The active ingredient, silver, "has been used to prevent and treat infections for ages," says first author Ankit Agarwal, a postdoctoral fellow in chemical and biological engineering at the University of Wisconsin-Madison. "But silver can also kill skin cells, and therefore we need to develop materials that deliver antibacterial but nontoxic levels of silver to wounds."

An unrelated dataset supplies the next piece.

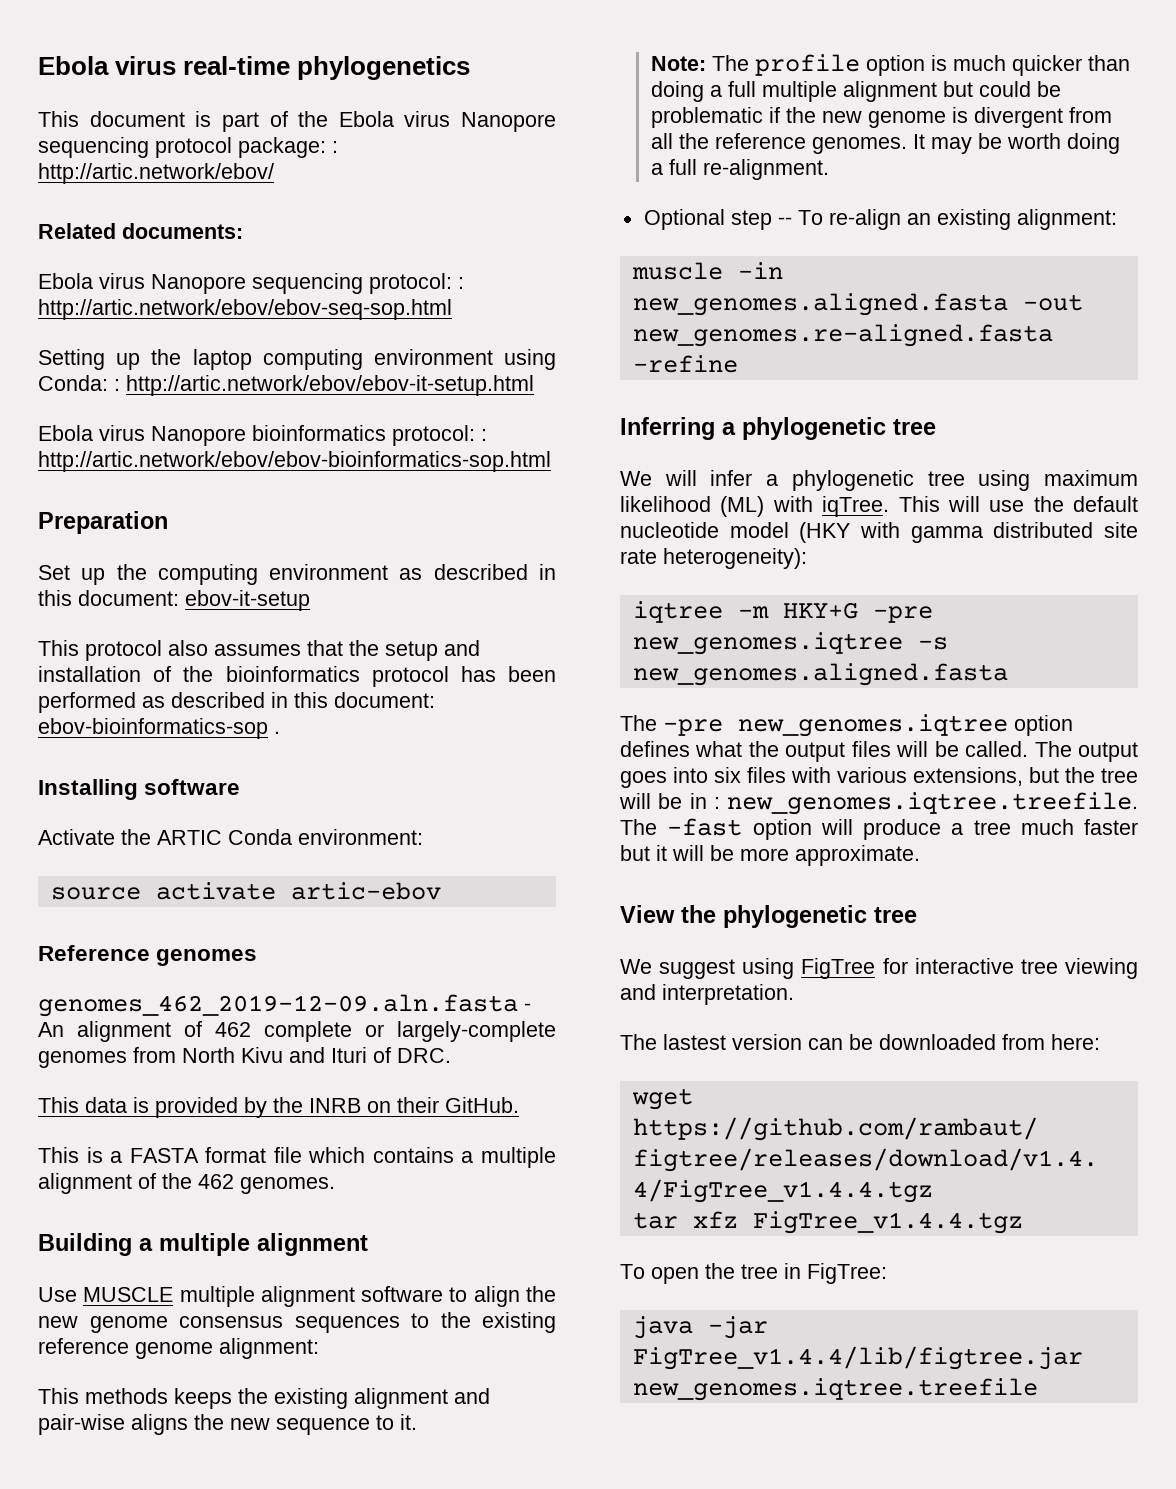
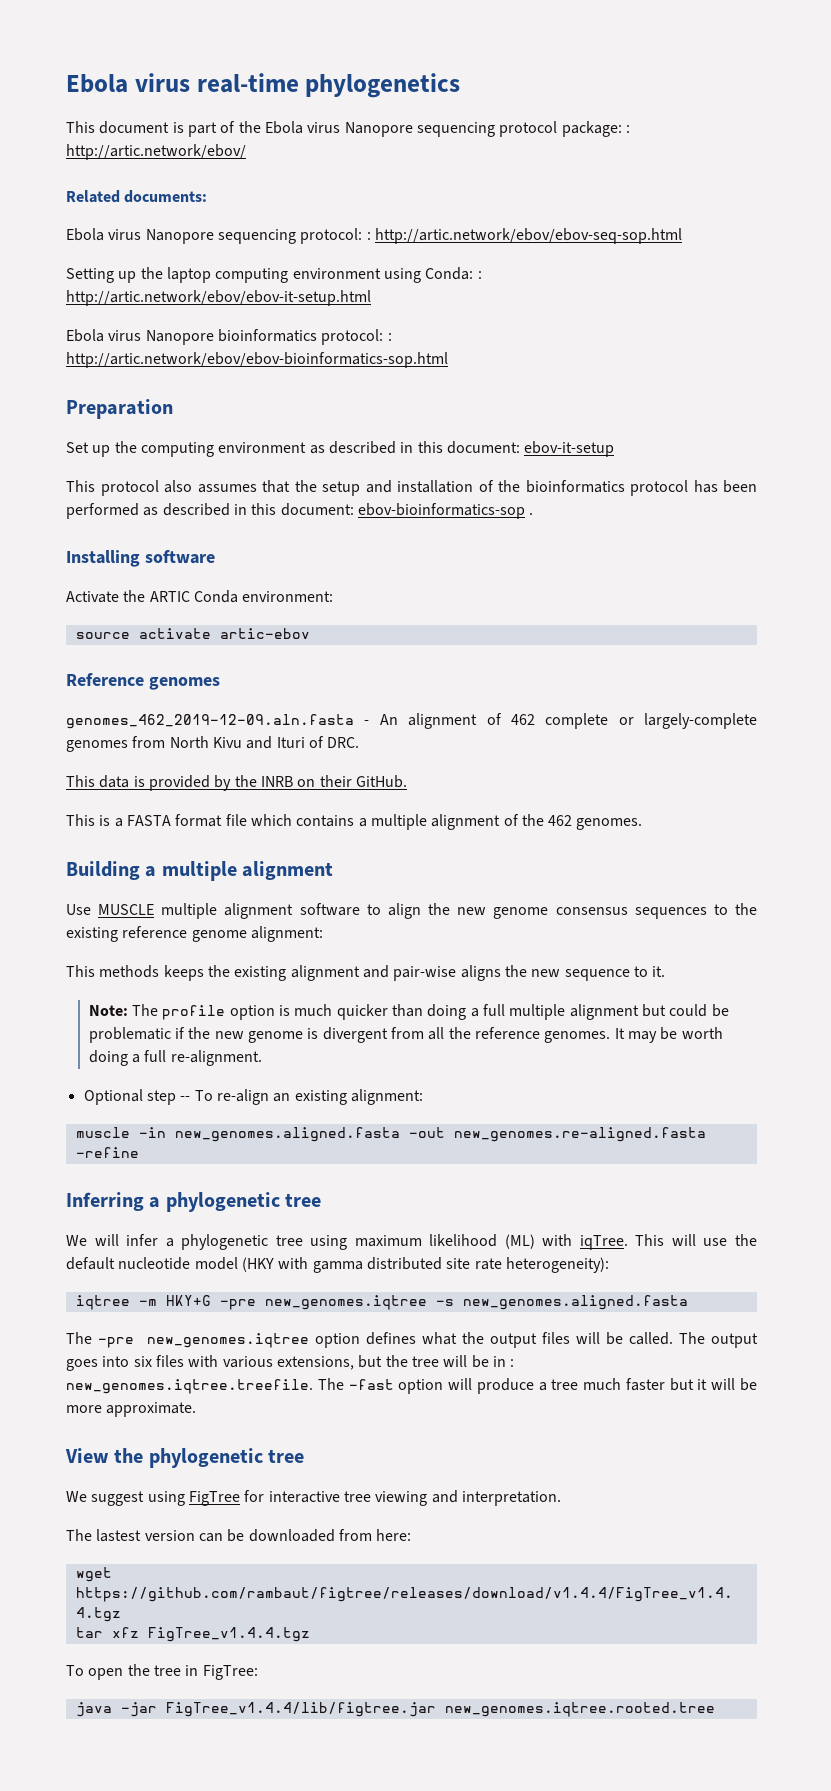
[632,1378,1038,1401] new_genomes.iqtree.treefile -> [444,1702,715,1717] new_genomes.iqtree.rooted.tree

New technology could stamp out bacteria in persistent wounds

Madison, WI | Posted on April 4th, 2011

In a study just published in the journal Advanced Functional Materials, Agarwal, chemical and biological engineering professor Nicholas Abbott, and colleagues described a process for creating a transparent ultra-thin polymer coating carrying precise loads of extremely fine silver nanoparticles.

The coating, just a few molecules thick, was assembled on a flexible piece of rubber and then rubber-stamped onto a piece of cadaver skin that simulated a wound in the experiment.

To test the activity against bacteria, the researchers treated skin samples with two bacteria that commonly infect wounds. Using a silver dosage that had not harmed skin cells in previous tests, the bacteria were undetectable within 12 hours, Agarwal says.

Persistent wounds are a major cause of pain, expense and disability. Approximately two million people in the United States seek hospital care for burns each year, and another six million people have chronic wounds from other causes.

"Chronic wounds are a major national burden," says Michael Schurr, a collaborator on the study who is a professor of surgery at UW-Madison. "If you look at the coming epidemic of diabetes, foot ulcers are very common in diabetes, and they often lead to amputation. Despite all the advances in surgery and medicine, the wound care we are providing now is much the same as what we offered 20 or 50 years ago."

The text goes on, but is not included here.